|
Friday, July 02, 2004
yep yep...
file into formation and listen to your leader. he has something to say.
"i don't know if it'll make much change, but i figure it's time i start playing ball. one thing, i play..coach stays. he's goes, i go. " --jimmy chitwood.
i was watching the top 25 sports movies on espn the other night and i was apalled at some of their decisions. however, they did get the number one sports movie of all-time correct. fucking hoosiers. you know this.
some of their major mistakes were.
rocky didn't even make the list.
rocky 2 didn't even make the list.
rocky 3 didn't even make the list.
need i say more... those are mistakes that cannot be overlooked. your list is bogus and to be completely ignored. except for the fact that you listed "hoosiers" number one, you are an inferior list maker to me.
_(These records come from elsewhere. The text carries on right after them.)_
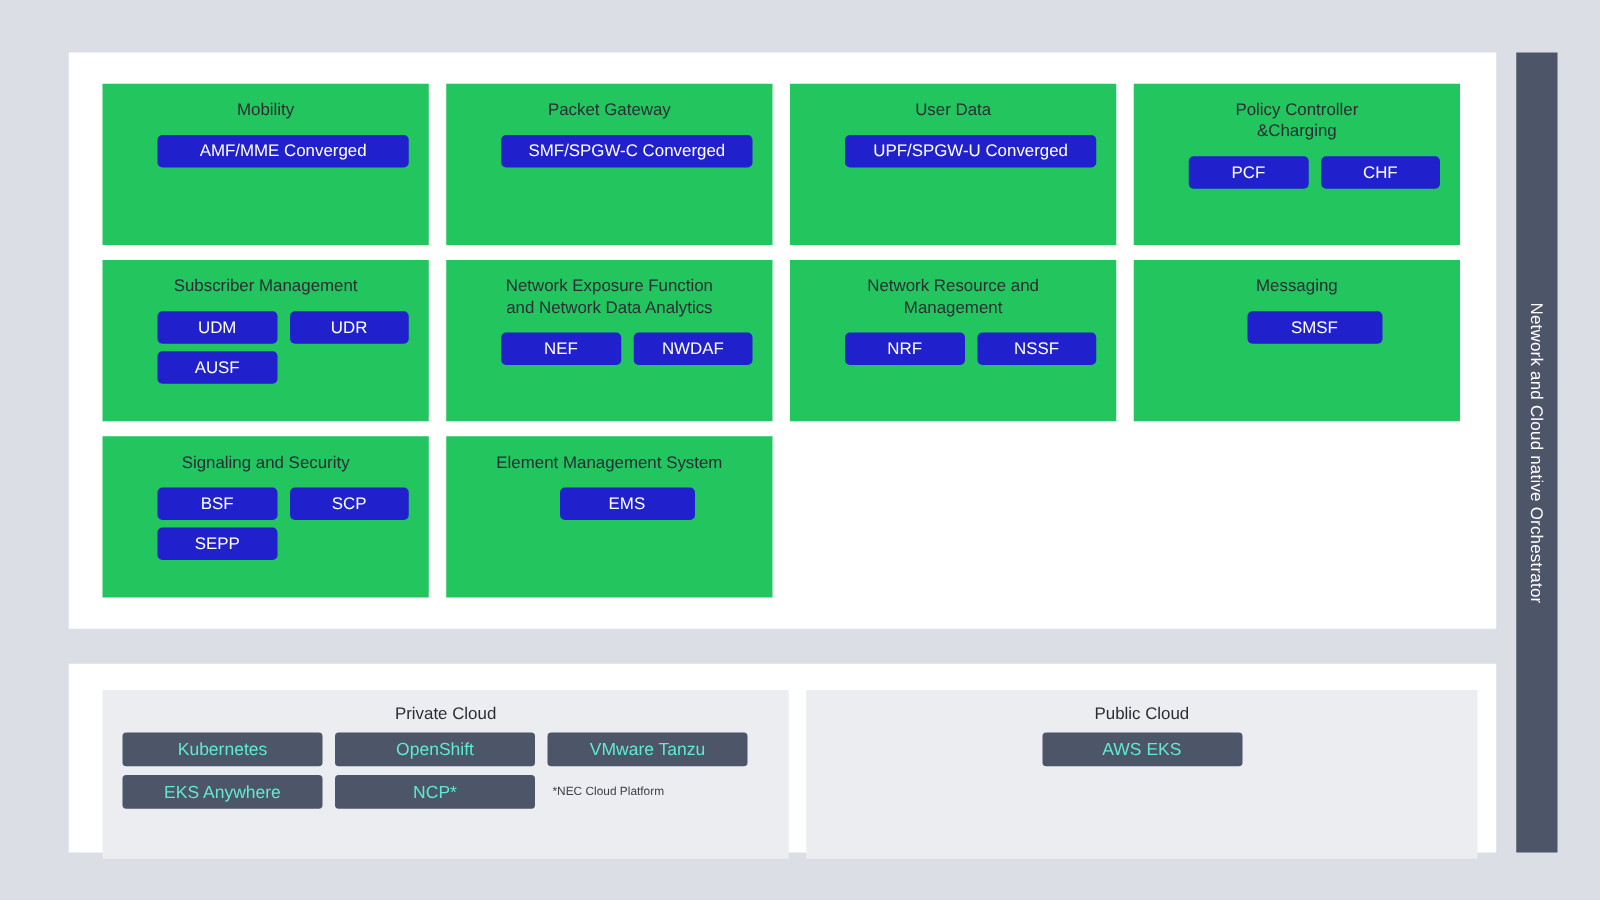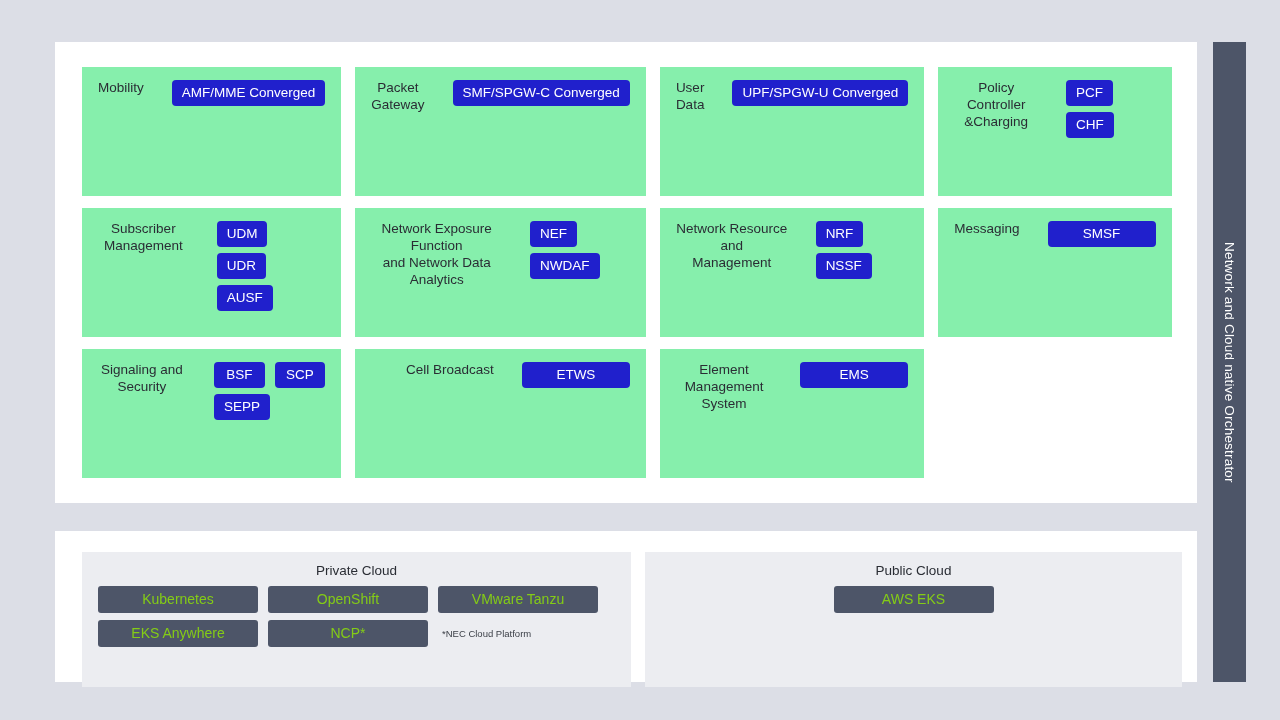"Mobility" .card { background: #86efac -> #22c55e; flex-direction: none -> column; justify-content: flex-end -> none }
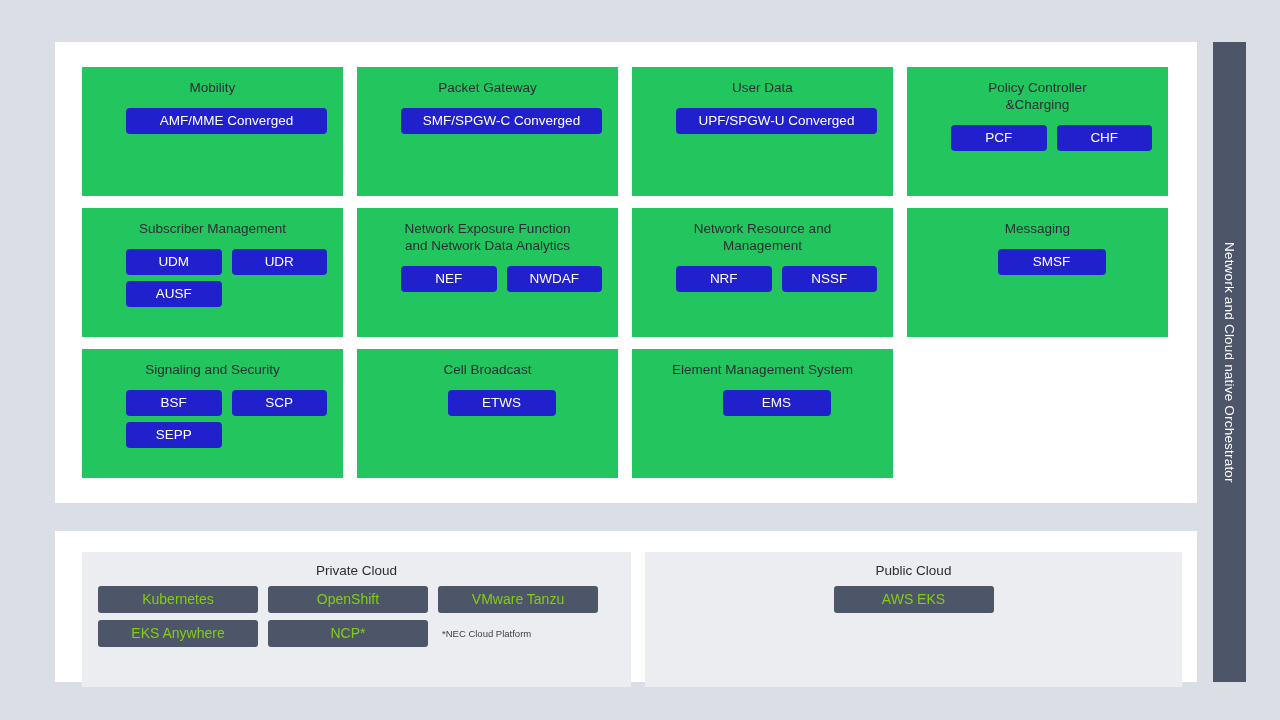"Cell Broadcast" div.card { html: <div> <div>Cell Broadcast</div> <div> <div>ETWS</div> </div> </div> -> none }
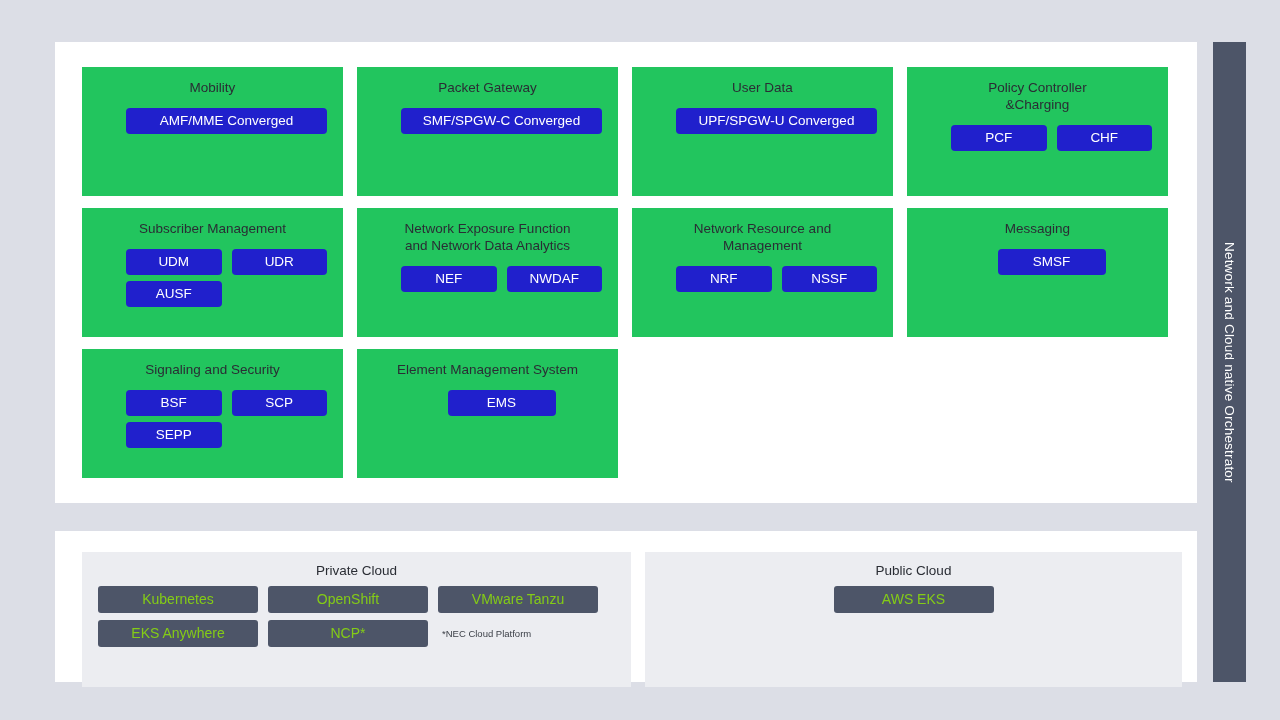"Kubernetes" .gchip { color: #84cc16 -> #5eead4 }
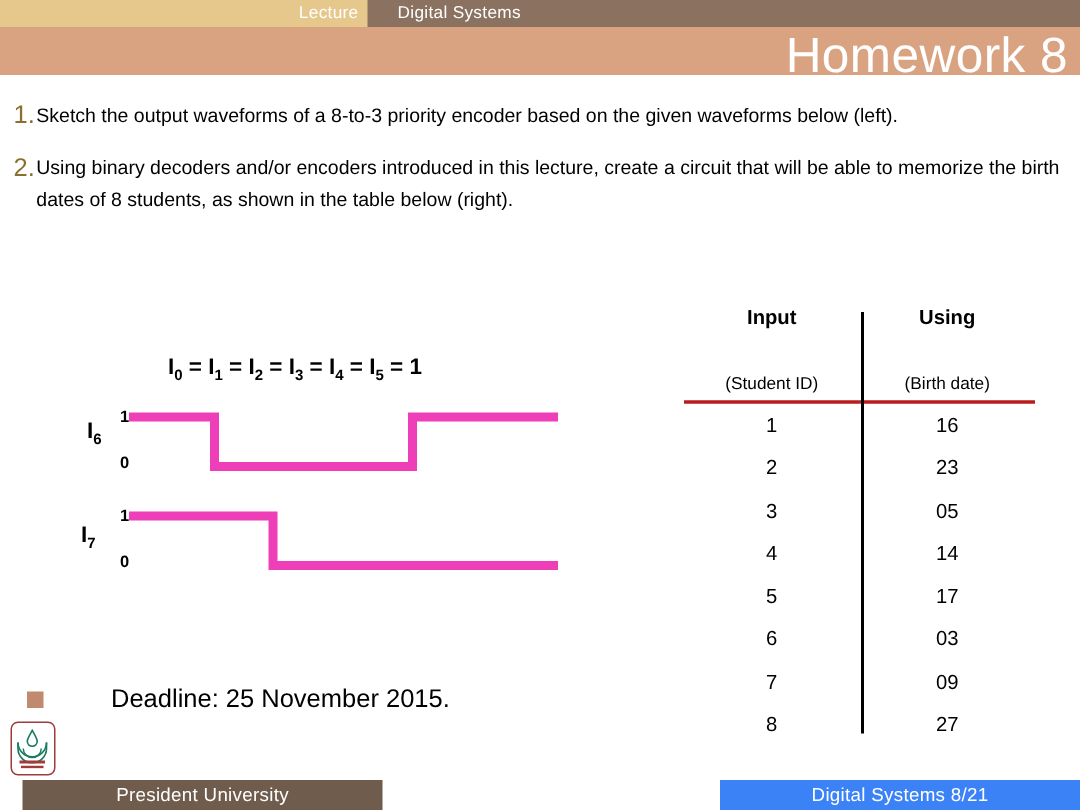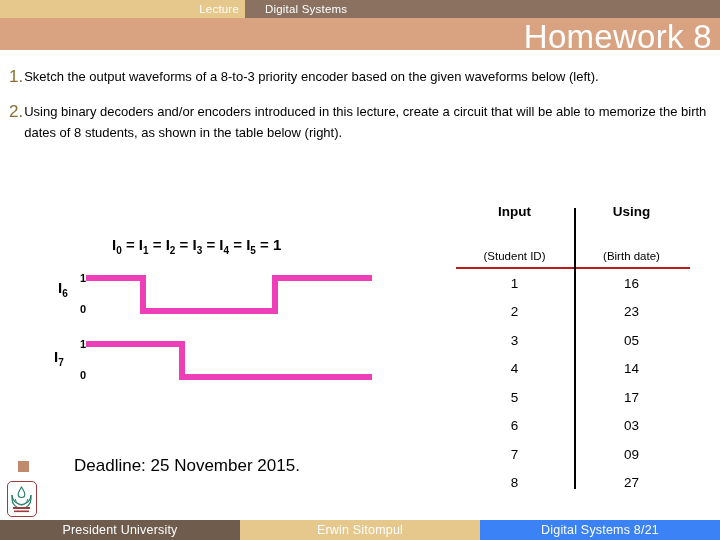"President University" .f1 { left: 0 -> 15px }
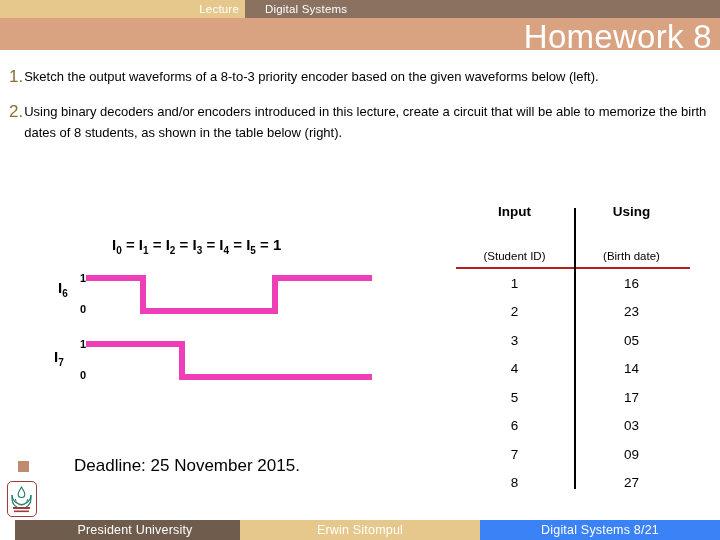"Erwin Sitompul" div.f-seg { html: <div>Erwin Sitompul</div> -> none }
fucking "Brian's Song" didn't even cut the top 25.
or the "Longest Yard".
are you fucking kidding me?
please, do not waste my time with your ricockulous lists.
they included the "color of money" but not "the hustler".
jesus.
"Ali" made the list.
please do not insult my intelligence.
"Bingo Long's Traveling All-Stars" was nowhere to be found.
okay. that is all i'm going to say about that.
i'm working on a tune. you wanna hear it? here goes.....
"I'm letting my hair grow a little longer
My B.O's getting a little stronger
and i don't care.
'Cause i got six bisquits goin' in my belly
with a jar full of homemade jelly
and i don't have to share.
I'll turn one up and i'll toss one down
and come back around and do the same thing in your town
next time
skippin' thru the daisies, goin' a lil' crazy
waitin on the wacky wheels of rhyme.
Thumb in the air, walking down the highway
smile on my face, if you're going my way
got 5 bucks and a pocket full of songs
don't mind me, i'm just taggin' along
ridin' in the back with a guy named jack
workin' our way thru the wacky lil' wheels of rhyme.
that's a chorus.... i think.
and there's a girl with blonde curls
who swears up and down that she has a pet squirrel
named dave.
and he eats lucky charms with his one good arm
and he taught himself how to shave.
and another fella named campanella
stated that he graduated from the school of mime.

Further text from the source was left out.